---------- Extracted material

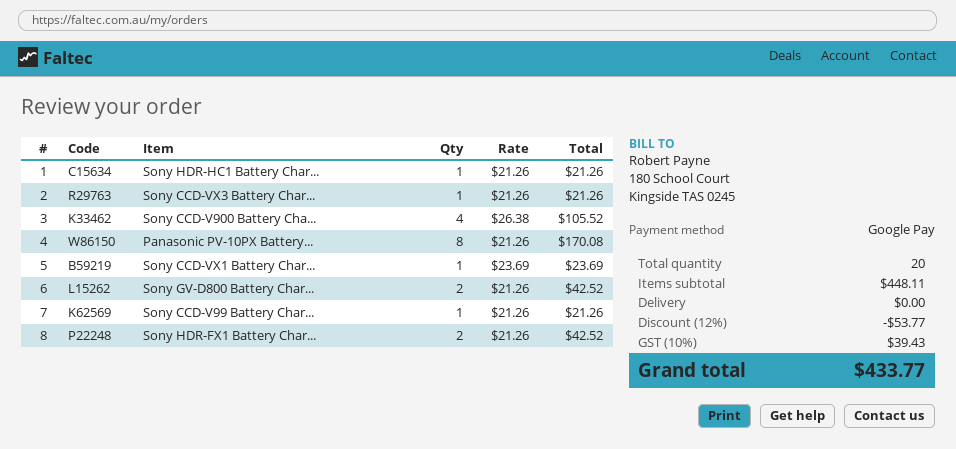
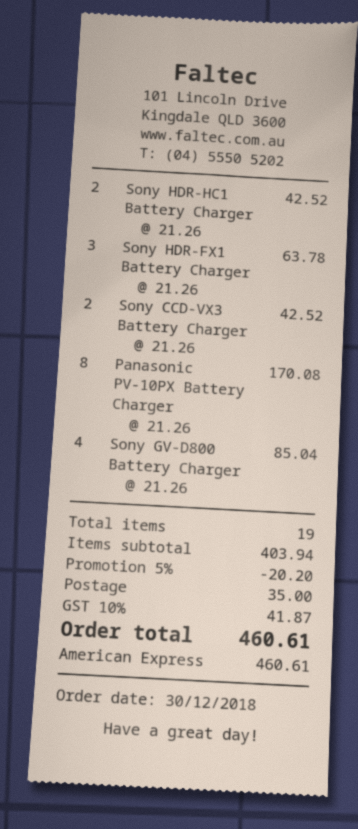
payment method: Google Pay -> American Express
Sony HDR-HC1 Battery Char...: 1 x 21.26 = 21.26 -> 2 x 21.26 = 42.52
Sony CCD-VX3 Battery Char...: 1 x 21.26 = 21.26 -> 2 x 21.26 = 42.52
Sony CCD-V900 Battery Cha...: 4 x 26.38 = 105.52 -> none
Sony CCD-VX1 Battery Char...: 1 x 23.69 = 23.69 -> none
Sony GV-D800 Battery Char...: 2 x 21.26 = 42.52 -> 4 x 21.26 = 85.04
Sony CCD-V99 Battery Char...: 1 x 21.26 = 21.26 -> none
Sony HDR-FX1 Battery Char...: 2 x 21.26 = 42.52 -> 3 x 21.26 = 63.78
total quantity: 20 -> 19
subtotal: 448.11 -> 403.94
discount: 12% = 53.77 -> 5% = 20.20
shipping: 0.00 -> 35.00
tax: 10% = 39.43 -> 10% = 41.87
total: 433.77 -> 460.61

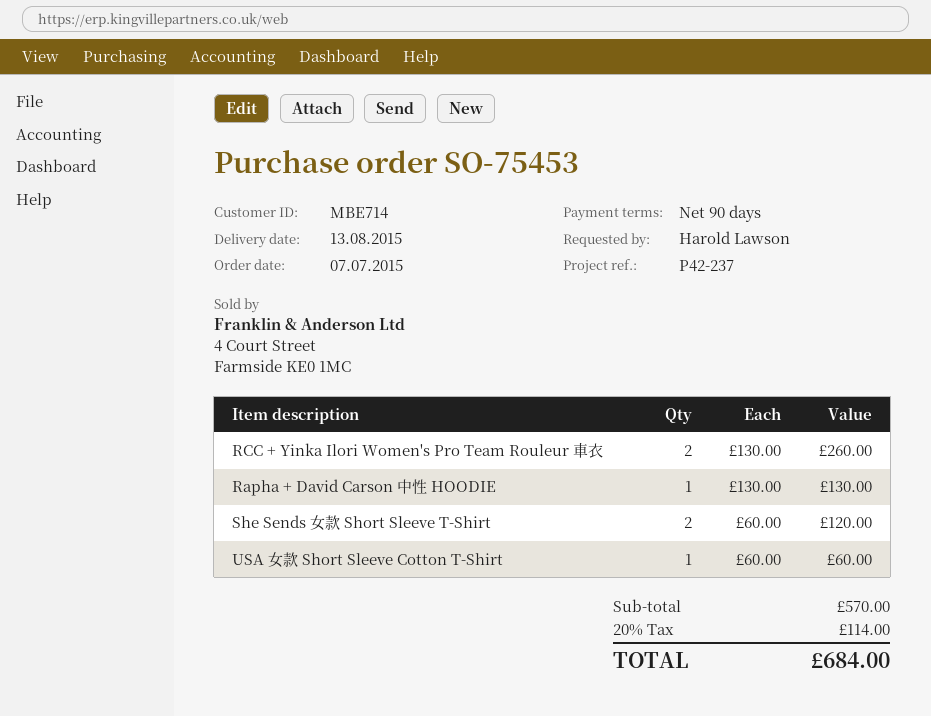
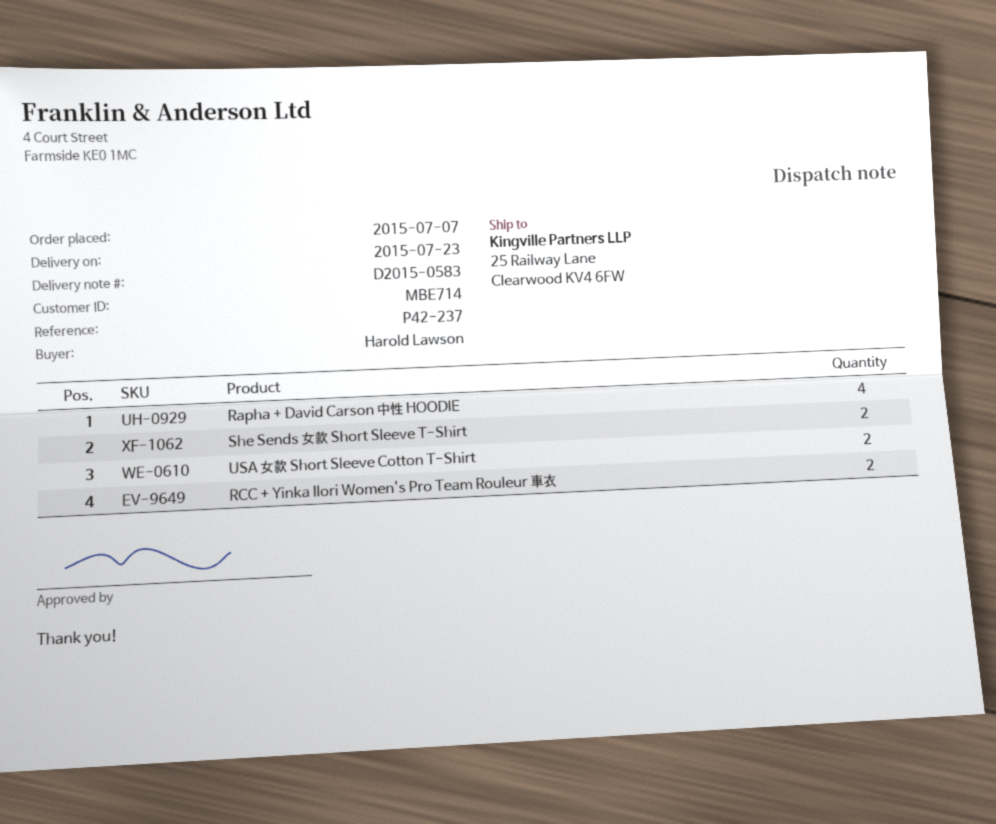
delivery date: 2015-08-13 -> 2015-07-23
Rapha + David Carson 中性 HOODIE: 1 -> 4
USA 女款 Short Sleeve Cotton T-Shirt: 1 -> 2

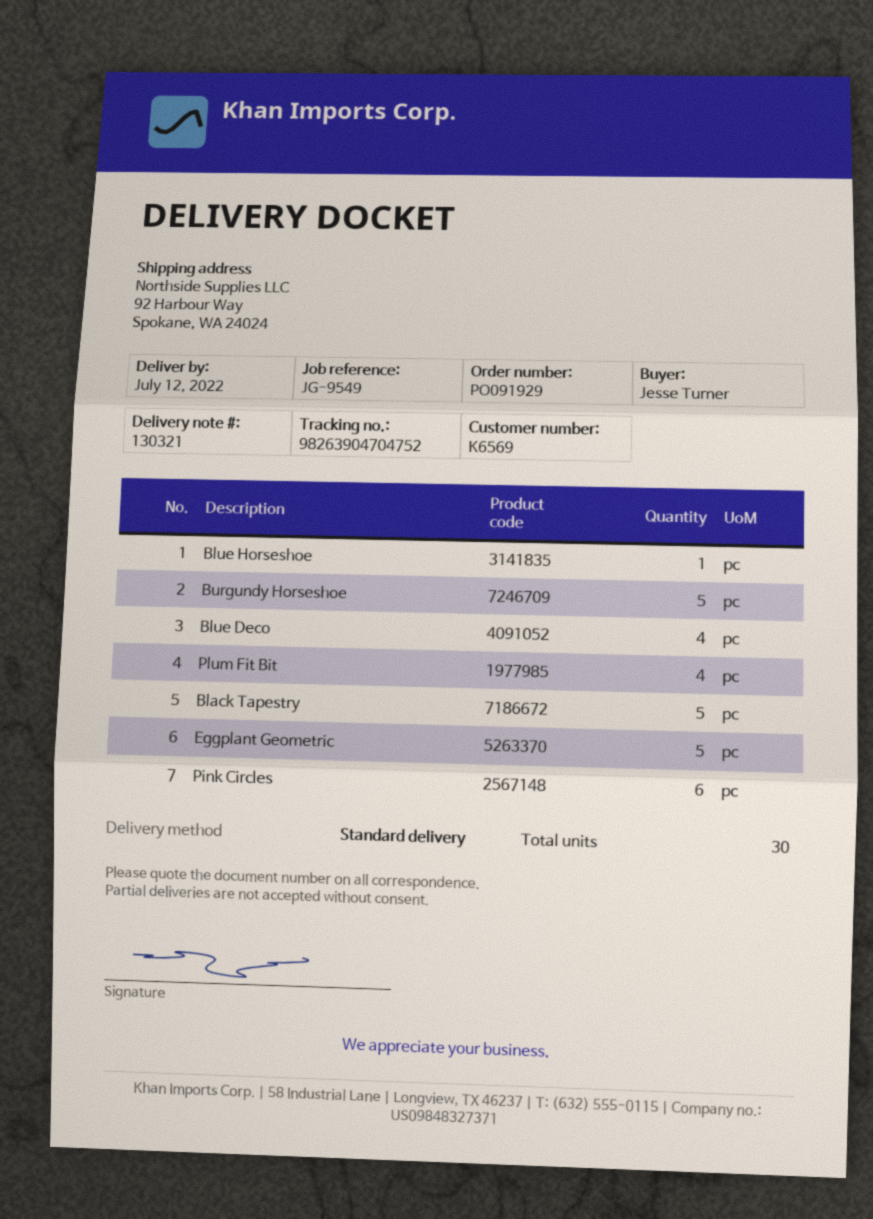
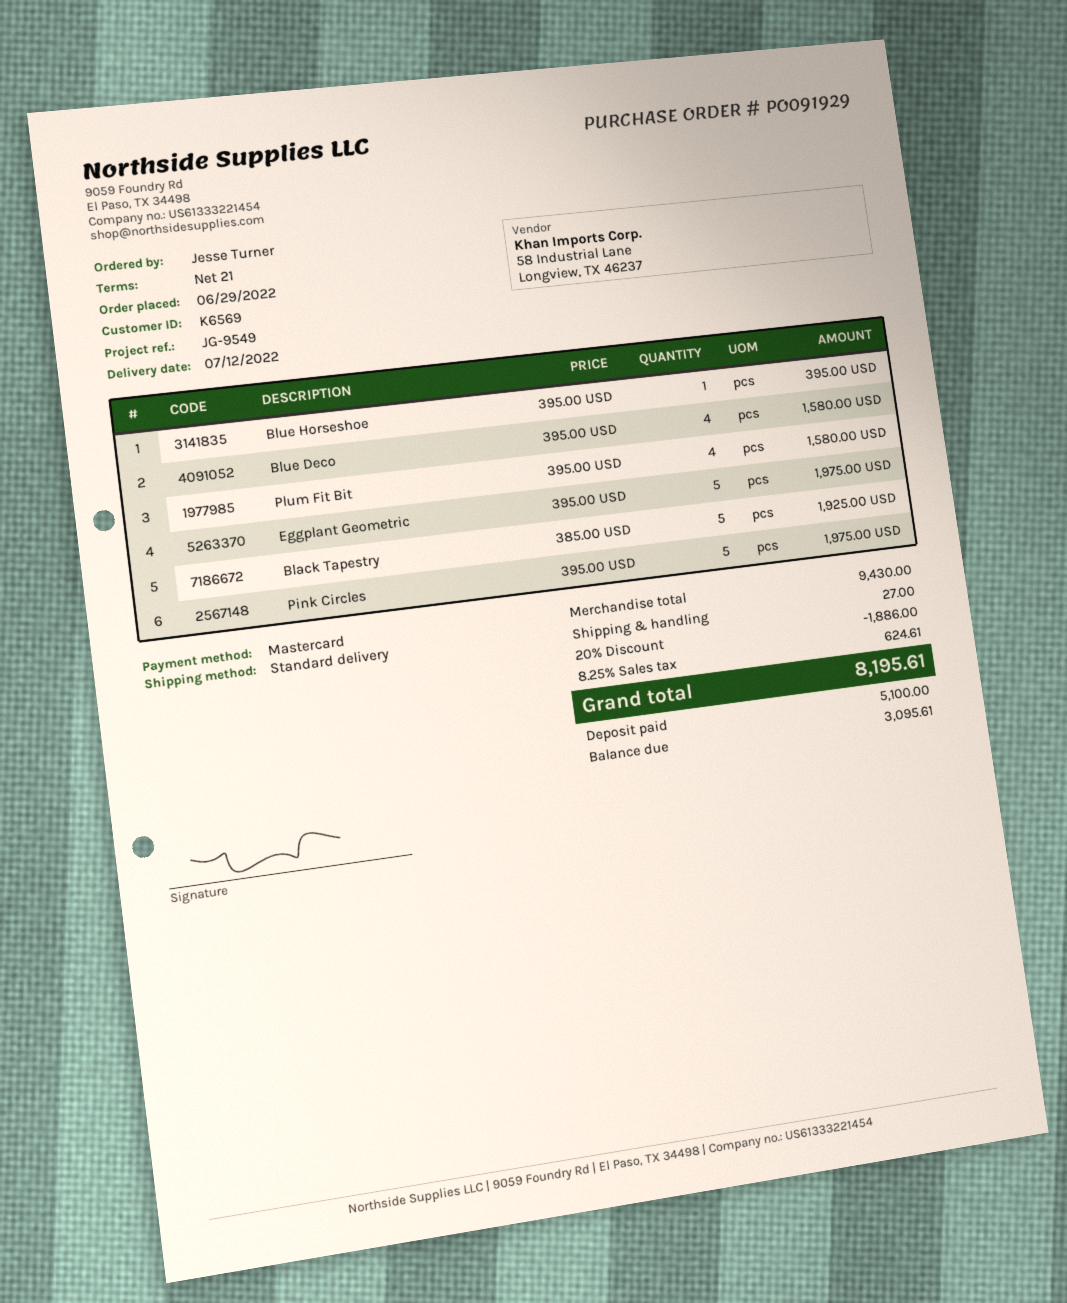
Burgundy Horseshoe: 5 -> none
Pink Circles: 6 -> 5

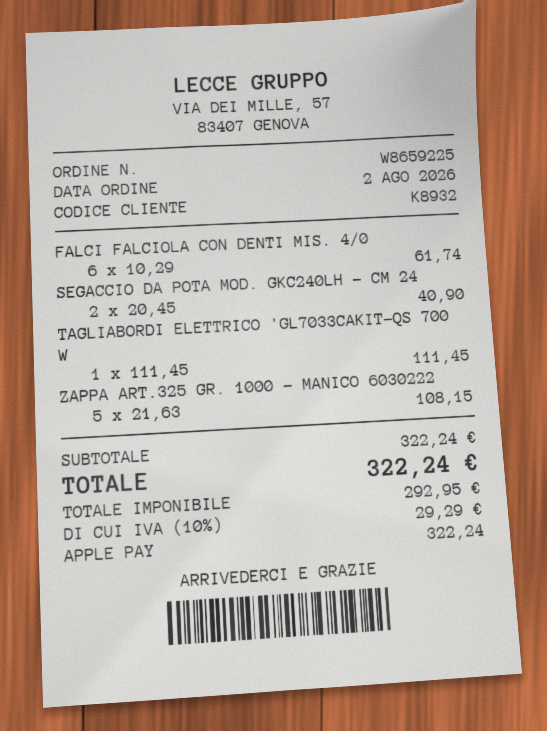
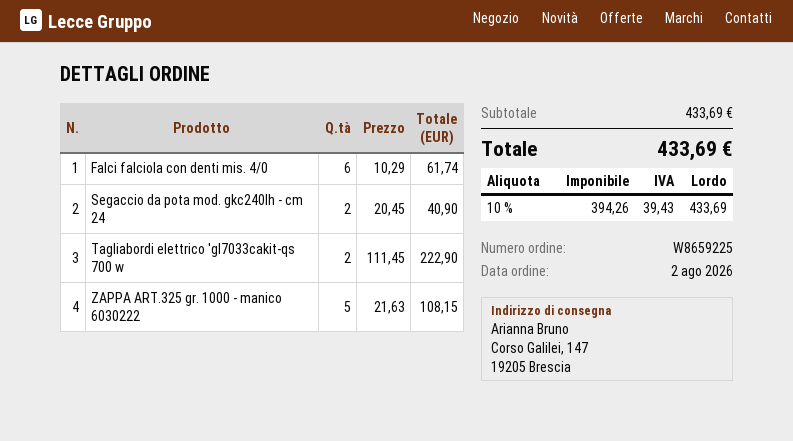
TAGLIABORDI ELETTRICO 'GL7033CAKIT-QS 700 W: 1 x 111.45 = 111.45 -> 2 x 111.45 = 222.90
subtotal: 322.24 -> 433.69
net: 292.95 -> 394.26
tax: 10% = 29.29 -> 10% = 39.43
total: 322.24 -> 433.69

--------------------

» Task item:
Your copy should hold exactly the lines from the line bearing "Sony HDR-HC1 Battery" through the end of the data, both included, and no pictures or anything further.

» Expected answer:
Sony HDR-HC1 Battery Char...: 1 x 21.26 = 21.26 -> 2 x 21.26 = 42.52
Sony CCD-VX3 Battery Char...: 1 x 21.26 = 21.26 -> 2 x 21.26 = 42.52
Sony CCD-V900 Battery Cha...: 4 x 26.38 = 105.52 -> none
Sony CCD-VX1 Battery Char...: 1 x 23.69 = 23.69 -> none
Sony GV-D800 Battery Char...: 2 x 21.26 = 42.52 -> 4 x 21.26 = 85.04
Sony CCD-V99 Battery Char...: 1 x 21.26 = 21.26 -> none
Sony HDR-FX1 Battery Char...: 2 x 21.26 = 42.52 -> 3 x 21.26 = 63.78
total quantity: 20 -> 19
subtotal: 448.11 -> 403.94
discount: 12% = 53.77 -> 5% = 20.20
shipping: 0.00 -> 35.00
tax: 10% = 39.43 -> 10% = 41.87
total: 433.77 -> 460.61

delivery date: 2015-08-13 -> 2015-07-23
Rapha + David Carson 中性 HOODIE: 1 -> 4
USA 女款 Short Sleeve Cotton T-Shirt: 1 -> 2

Burgundy Horseshoe: 5 -> none
Pink Circles: 6 -> 5

TAGLIABORDI ELETTRICO 'GL7033CAKIT-QS 700 W: 1 x 111.45 = 111.45 -> 2 x 111.45 = 222.90
subtotal: 322.24 -> 433.69
net: 292.95 -> 394.26
tax: 10% = 29.29 -> 10% = 39.43
total: 322.24 -> 433.69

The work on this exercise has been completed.